▸ **Directions for this task**: From the entries below, return every line that includes the word "Framework".

▸ **The records**:
/---
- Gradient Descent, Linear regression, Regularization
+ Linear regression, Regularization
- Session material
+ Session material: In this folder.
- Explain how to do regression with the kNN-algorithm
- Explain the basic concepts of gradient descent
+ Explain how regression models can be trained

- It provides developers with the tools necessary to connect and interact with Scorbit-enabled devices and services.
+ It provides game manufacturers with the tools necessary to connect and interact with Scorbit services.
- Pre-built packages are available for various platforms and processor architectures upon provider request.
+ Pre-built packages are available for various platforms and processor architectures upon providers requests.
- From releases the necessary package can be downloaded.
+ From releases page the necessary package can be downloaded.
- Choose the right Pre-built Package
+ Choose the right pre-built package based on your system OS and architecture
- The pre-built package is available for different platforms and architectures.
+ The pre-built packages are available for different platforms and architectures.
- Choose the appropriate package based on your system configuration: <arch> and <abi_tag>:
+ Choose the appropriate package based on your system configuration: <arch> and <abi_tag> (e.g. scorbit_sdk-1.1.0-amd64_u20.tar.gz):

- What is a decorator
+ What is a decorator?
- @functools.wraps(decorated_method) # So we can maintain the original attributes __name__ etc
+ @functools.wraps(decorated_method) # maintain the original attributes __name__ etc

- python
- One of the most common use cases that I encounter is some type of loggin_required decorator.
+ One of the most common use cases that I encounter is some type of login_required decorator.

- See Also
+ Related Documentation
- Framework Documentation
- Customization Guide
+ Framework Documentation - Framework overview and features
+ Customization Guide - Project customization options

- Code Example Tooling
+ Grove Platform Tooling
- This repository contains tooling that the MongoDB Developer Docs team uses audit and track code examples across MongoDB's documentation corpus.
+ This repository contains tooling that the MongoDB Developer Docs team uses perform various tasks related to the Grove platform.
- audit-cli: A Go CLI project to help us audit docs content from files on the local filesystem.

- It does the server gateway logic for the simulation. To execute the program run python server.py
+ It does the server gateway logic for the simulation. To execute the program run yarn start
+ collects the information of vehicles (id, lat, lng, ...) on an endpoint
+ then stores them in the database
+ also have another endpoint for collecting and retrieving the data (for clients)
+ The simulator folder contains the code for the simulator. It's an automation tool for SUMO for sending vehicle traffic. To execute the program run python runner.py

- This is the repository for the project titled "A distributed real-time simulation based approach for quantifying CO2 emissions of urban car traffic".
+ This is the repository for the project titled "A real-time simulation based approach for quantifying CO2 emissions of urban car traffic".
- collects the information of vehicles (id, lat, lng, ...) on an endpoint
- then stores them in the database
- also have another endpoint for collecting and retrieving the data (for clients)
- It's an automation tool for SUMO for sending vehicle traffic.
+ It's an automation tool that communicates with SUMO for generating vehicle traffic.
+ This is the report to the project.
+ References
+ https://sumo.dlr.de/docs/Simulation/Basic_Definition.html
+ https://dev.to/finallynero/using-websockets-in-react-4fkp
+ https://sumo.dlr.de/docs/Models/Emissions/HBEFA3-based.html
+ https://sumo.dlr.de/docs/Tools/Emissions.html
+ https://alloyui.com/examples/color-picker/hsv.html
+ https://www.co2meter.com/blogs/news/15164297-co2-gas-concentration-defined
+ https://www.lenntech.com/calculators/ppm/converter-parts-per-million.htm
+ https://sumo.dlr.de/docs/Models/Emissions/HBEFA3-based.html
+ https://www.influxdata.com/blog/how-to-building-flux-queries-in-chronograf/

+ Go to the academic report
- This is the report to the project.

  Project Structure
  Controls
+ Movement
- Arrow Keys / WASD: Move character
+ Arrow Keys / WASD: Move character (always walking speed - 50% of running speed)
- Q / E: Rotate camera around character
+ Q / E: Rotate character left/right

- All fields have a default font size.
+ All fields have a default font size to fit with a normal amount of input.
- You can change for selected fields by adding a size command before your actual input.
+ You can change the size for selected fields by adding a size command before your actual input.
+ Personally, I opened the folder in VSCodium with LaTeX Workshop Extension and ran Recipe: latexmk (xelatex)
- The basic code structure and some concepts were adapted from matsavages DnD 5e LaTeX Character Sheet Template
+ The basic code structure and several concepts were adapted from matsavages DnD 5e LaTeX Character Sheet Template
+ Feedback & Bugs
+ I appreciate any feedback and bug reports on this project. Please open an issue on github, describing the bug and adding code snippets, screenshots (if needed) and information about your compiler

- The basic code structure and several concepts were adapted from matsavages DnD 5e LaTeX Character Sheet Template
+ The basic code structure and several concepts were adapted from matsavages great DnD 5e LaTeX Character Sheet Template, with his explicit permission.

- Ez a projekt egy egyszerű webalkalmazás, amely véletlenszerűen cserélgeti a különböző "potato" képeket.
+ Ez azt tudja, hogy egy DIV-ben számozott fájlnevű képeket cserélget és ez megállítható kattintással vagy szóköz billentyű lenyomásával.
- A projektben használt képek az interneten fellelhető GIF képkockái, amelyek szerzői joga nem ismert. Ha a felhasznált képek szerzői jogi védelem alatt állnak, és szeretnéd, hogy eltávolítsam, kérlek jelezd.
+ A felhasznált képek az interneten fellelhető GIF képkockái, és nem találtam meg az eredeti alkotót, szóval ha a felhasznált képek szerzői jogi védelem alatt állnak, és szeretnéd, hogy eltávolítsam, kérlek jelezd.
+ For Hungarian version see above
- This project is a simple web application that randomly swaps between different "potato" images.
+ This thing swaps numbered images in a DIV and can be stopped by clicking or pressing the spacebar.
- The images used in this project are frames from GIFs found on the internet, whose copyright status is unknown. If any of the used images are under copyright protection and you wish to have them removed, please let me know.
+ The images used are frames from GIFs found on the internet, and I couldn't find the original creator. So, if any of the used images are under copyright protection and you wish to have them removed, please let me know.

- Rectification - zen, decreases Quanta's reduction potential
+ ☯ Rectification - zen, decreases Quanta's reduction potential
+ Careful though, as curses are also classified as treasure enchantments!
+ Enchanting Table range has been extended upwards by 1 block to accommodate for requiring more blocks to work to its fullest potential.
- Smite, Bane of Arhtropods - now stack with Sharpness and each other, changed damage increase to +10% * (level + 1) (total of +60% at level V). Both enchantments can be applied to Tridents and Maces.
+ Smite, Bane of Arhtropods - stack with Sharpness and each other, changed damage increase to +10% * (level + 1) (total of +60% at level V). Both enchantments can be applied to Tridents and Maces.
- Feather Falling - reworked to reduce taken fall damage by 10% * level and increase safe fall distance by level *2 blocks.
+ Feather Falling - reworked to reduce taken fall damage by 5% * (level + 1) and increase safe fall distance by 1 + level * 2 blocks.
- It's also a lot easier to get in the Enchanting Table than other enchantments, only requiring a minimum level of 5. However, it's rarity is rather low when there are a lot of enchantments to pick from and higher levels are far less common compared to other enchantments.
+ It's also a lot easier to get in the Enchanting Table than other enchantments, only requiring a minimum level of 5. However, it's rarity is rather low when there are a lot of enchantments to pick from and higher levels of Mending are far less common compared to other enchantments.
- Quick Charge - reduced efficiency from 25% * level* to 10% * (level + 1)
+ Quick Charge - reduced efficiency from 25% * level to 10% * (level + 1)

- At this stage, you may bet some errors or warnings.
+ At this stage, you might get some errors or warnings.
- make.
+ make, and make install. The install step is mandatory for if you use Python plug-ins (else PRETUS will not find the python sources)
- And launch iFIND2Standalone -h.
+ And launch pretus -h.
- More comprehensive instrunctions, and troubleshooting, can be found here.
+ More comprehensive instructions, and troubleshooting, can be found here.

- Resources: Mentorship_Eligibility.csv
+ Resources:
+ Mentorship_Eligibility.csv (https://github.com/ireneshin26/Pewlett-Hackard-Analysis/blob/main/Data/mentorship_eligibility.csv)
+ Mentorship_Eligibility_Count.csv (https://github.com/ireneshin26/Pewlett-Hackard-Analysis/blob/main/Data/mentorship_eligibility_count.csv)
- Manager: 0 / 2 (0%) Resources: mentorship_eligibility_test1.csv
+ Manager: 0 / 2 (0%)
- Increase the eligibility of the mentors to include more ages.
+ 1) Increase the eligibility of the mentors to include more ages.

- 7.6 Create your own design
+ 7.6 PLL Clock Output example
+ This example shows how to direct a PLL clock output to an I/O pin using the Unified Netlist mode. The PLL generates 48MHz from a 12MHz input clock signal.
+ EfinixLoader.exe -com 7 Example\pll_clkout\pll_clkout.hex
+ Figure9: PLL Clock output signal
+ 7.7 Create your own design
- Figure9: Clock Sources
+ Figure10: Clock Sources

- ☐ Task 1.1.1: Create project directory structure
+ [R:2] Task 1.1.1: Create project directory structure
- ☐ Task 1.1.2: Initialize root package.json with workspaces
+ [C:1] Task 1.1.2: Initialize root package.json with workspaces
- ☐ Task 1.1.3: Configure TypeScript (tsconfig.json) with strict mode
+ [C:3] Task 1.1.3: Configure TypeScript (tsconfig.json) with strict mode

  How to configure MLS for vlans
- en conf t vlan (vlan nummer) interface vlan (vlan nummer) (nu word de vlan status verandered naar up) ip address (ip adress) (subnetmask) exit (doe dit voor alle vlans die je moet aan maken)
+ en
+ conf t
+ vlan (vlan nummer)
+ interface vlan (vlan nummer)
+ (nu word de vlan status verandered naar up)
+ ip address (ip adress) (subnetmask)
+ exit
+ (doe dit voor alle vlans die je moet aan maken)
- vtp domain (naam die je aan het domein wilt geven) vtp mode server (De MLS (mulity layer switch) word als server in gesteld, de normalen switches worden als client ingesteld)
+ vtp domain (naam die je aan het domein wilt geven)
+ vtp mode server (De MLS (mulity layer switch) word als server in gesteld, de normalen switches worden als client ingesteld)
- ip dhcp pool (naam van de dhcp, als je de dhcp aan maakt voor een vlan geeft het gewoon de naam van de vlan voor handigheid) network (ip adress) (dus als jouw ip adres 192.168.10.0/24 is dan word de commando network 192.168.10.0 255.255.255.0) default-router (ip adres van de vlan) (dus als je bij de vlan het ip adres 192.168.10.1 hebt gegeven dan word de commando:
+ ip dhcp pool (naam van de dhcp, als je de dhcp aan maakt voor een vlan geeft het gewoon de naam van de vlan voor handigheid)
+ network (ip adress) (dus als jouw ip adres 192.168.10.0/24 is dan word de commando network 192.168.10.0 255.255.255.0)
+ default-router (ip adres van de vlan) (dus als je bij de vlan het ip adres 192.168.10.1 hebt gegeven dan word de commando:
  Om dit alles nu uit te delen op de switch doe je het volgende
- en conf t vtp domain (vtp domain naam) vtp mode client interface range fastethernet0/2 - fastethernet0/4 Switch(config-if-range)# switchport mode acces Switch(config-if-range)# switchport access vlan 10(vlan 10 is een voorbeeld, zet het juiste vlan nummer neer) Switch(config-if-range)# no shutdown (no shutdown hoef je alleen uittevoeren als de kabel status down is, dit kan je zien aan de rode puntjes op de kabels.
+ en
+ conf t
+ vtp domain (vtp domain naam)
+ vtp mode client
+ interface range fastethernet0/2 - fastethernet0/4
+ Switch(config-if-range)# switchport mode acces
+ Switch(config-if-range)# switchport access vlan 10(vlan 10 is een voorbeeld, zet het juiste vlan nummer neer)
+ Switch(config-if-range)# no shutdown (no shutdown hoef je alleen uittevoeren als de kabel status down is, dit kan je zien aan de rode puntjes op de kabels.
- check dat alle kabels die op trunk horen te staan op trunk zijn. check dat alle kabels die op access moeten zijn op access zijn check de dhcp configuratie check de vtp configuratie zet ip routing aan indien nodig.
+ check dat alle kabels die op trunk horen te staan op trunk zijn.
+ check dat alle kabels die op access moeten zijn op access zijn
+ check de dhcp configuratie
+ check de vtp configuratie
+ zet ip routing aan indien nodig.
\---
▸ **Task output**:
- Framework Documentation
+ Framework Documentation - Framework overview and features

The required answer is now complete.